EXERCISE REQUIREMENTS:
What is the number of lines in these entries that contain "ftype"? State it alone.

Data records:
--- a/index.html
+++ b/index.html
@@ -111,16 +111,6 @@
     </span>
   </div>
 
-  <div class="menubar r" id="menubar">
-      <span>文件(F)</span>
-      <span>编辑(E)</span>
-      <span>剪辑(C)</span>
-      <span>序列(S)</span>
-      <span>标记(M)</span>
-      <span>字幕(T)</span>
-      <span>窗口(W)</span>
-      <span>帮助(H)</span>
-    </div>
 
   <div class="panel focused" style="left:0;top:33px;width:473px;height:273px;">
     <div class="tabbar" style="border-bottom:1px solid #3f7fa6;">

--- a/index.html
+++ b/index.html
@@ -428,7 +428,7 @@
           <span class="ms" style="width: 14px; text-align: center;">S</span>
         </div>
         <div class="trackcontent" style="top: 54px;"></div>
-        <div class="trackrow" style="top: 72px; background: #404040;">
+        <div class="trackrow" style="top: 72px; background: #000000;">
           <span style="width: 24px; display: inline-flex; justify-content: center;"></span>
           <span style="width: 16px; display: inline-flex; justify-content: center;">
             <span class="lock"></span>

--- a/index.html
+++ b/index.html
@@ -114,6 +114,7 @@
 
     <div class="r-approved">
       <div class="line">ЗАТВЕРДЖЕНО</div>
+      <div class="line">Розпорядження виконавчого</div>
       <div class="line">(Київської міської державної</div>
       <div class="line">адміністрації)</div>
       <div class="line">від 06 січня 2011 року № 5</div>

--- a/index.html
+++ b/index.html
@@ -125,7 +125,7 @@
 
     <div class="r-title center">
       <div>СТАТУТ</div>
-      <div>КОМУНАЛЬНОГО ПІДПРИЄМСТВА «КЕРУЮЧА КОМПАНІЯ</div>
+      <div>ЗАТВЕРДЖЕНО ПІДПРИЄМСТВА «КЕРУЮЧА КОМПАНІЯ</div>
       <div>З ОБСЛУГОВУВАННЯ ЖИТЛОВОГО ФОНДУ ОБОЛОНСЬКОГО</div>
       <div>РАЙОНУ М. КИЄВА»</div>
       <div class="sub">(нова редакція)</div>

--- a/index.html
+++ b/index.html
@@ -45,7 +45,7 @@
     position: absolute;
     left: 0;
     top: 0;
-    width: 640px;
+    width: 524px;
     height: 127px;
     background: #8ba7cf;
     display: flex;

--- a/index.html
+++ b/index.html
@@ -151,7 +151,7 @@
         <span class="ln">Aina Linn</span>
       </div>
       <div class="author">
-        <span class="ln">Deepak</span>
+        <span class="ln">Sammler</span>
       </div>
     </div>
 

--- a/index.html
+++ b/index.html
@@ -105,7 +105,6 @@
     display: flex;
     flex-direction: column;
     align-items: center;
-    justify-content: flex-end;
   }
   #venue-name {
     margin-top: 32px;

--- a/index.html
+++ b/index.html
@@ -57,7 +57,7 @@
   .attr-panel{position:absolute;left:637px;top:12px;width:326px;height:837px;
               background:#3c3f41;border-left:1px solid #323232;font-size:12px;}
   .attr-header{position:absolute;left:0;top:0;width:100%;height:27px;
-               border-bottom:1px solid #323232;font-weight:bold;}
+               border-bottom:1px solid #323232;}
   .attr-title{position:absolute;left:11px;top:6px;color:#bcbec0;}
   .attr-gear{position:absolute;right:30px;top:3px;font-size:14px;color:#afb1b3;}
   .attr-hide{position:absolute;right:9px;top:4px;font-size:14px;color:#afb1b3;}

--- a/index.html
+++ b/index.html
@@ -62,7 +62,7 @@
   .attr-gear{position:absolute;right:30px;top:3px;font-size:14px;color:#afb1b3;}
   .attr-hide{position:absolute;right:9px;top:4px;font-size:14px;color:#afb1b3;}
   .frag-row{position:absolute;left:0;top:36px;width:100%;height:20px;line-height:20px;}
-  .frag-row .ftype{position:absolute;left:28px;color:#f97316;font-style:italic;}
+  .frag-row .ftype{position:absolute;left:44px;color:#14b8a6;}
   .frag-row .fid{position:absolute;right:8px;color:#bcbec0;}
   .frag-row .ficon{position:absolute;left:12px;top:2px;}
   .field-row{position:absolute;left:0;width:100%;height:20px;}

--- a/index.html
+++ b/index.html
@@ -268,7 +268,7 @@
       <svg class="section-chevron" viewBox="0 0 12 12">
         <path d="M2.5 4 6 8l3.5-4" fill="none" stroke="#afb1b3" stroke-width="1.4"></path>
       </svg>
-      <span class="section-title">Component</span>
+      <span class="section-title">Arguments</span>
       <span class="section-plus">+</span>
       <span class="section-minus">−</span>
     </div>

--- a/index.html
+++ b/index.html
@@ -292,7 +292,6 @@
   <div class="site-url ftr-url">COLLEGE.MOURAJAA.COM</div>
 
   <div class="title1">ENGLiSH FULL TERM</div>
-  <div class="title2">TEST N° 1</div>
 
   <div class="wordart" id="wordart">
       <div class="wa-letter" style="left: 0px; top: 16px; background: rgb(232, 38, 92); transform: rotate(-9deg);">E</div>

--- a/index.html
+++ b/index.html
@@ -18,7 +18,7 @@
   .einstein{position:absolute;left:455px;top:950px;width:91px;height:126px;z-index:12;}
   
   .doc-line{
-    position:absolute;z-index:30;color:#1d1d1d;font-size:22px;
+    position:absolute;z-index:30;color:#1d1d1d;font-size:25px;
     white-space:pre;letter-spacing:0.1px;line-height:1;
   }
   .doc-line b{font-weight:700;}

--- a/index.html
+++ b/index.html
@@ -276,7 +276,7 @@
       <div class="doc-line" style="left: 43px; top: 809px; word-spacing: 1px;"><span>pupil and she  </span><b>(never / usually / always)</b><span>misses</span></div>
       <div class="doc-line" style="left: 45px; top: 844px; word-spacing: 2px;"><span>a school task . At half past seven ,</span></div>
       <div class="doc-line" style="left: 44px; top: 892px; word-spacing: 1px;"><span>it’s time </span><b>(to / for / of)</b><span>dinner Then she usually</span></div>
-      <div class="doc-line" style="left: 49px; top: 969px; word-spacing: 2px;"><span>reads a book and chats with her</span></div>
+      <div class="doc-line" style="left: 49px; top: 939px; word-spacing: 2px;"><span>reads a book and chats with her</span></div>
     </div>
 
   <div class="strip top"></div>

REPLY TO THE EXERCISE:
2